─── TASK DATA ───

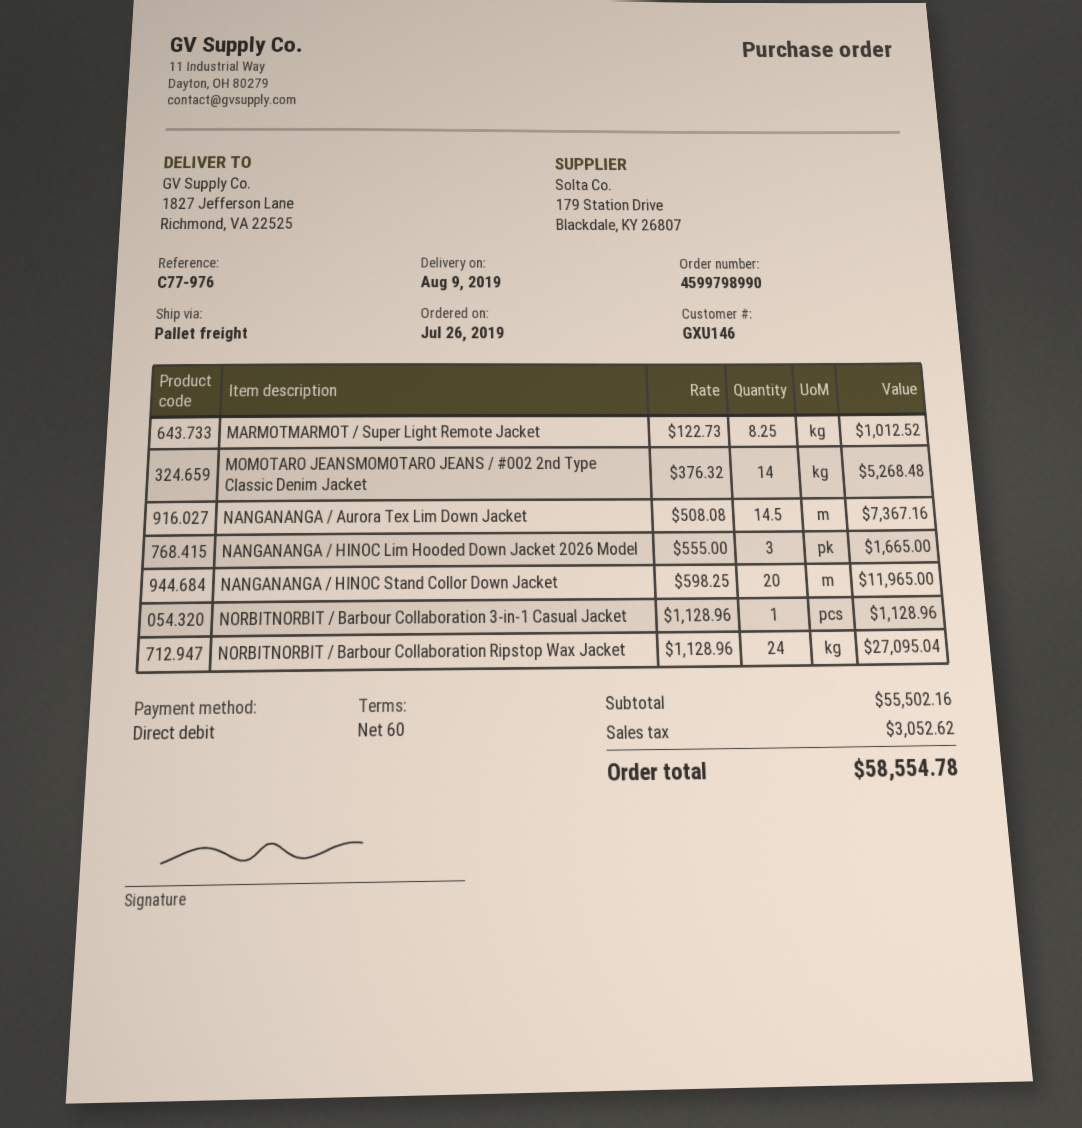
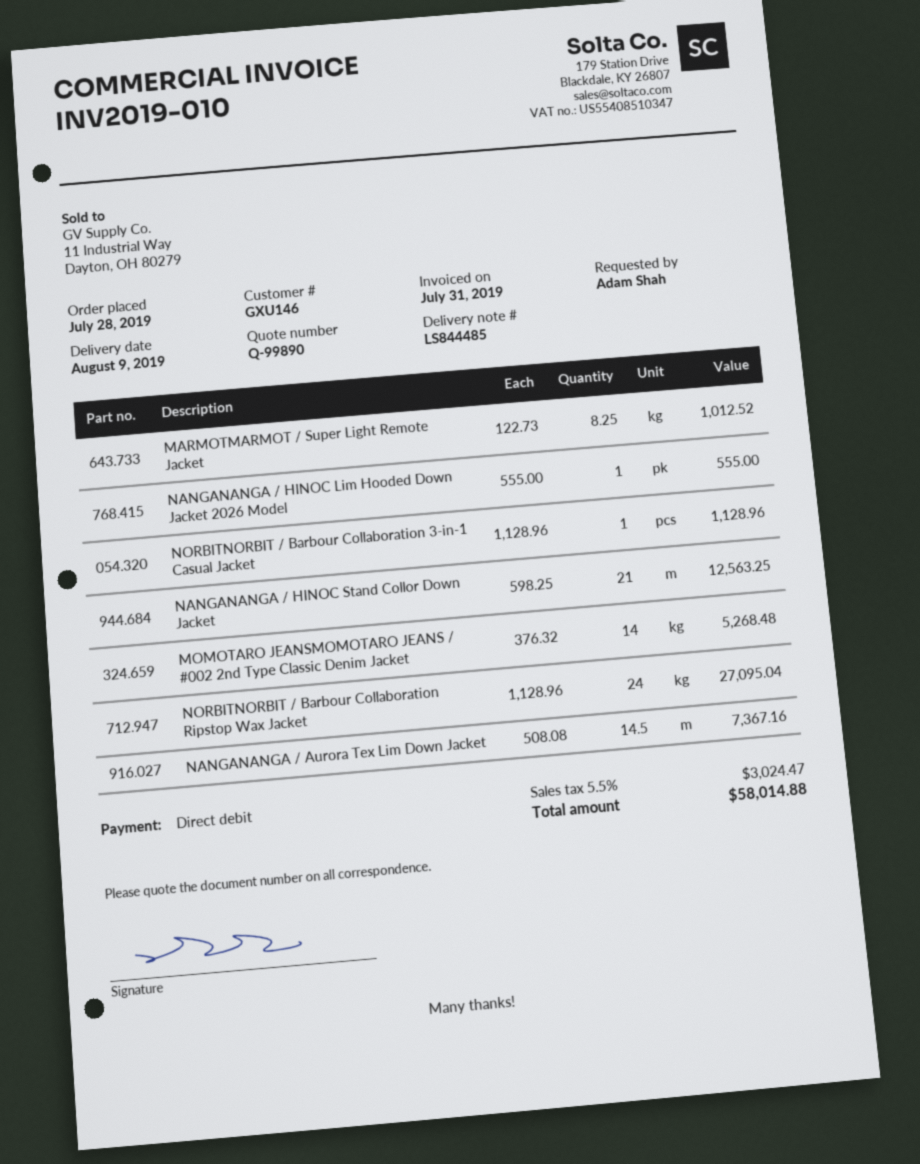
order date: 2019-07-26 -> 2019-07-28
NANGANANGA / HINOC Lim Hooded Down Jacket 2026 Model: 3 x 555.00 = 1665.00 -> 1 x 555.00 = 555.00
NANGANANGA / HINOC Stand Collor Down Jacket: 20 x 598.25 = 11965.00 -> 21 x 598.25 = 12563.25
tax: 3052.62 -> 3024.47
total: 58554.78 -> 58014.88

───

TASK GOAL.
Retype every entry above exactly, leaving out the pictures.

RESPONSE AREA.
order date: 2019-07-26 -> 2019-07-28
NANGANANGA / HINOC Lim Hooded Down Jacket 2026 Model: 3 x 555.00 = 1665.00 -> 1 x 555.00 = 555.00
NANGANANGA / HINOC Stand Collor Down Jacket: 20 x 598.25 = 11965.00 -> 21 x 598.25 = 12563.25
tax: 3052.62 -> 3024.47
total: 58554.78 -> 58014.88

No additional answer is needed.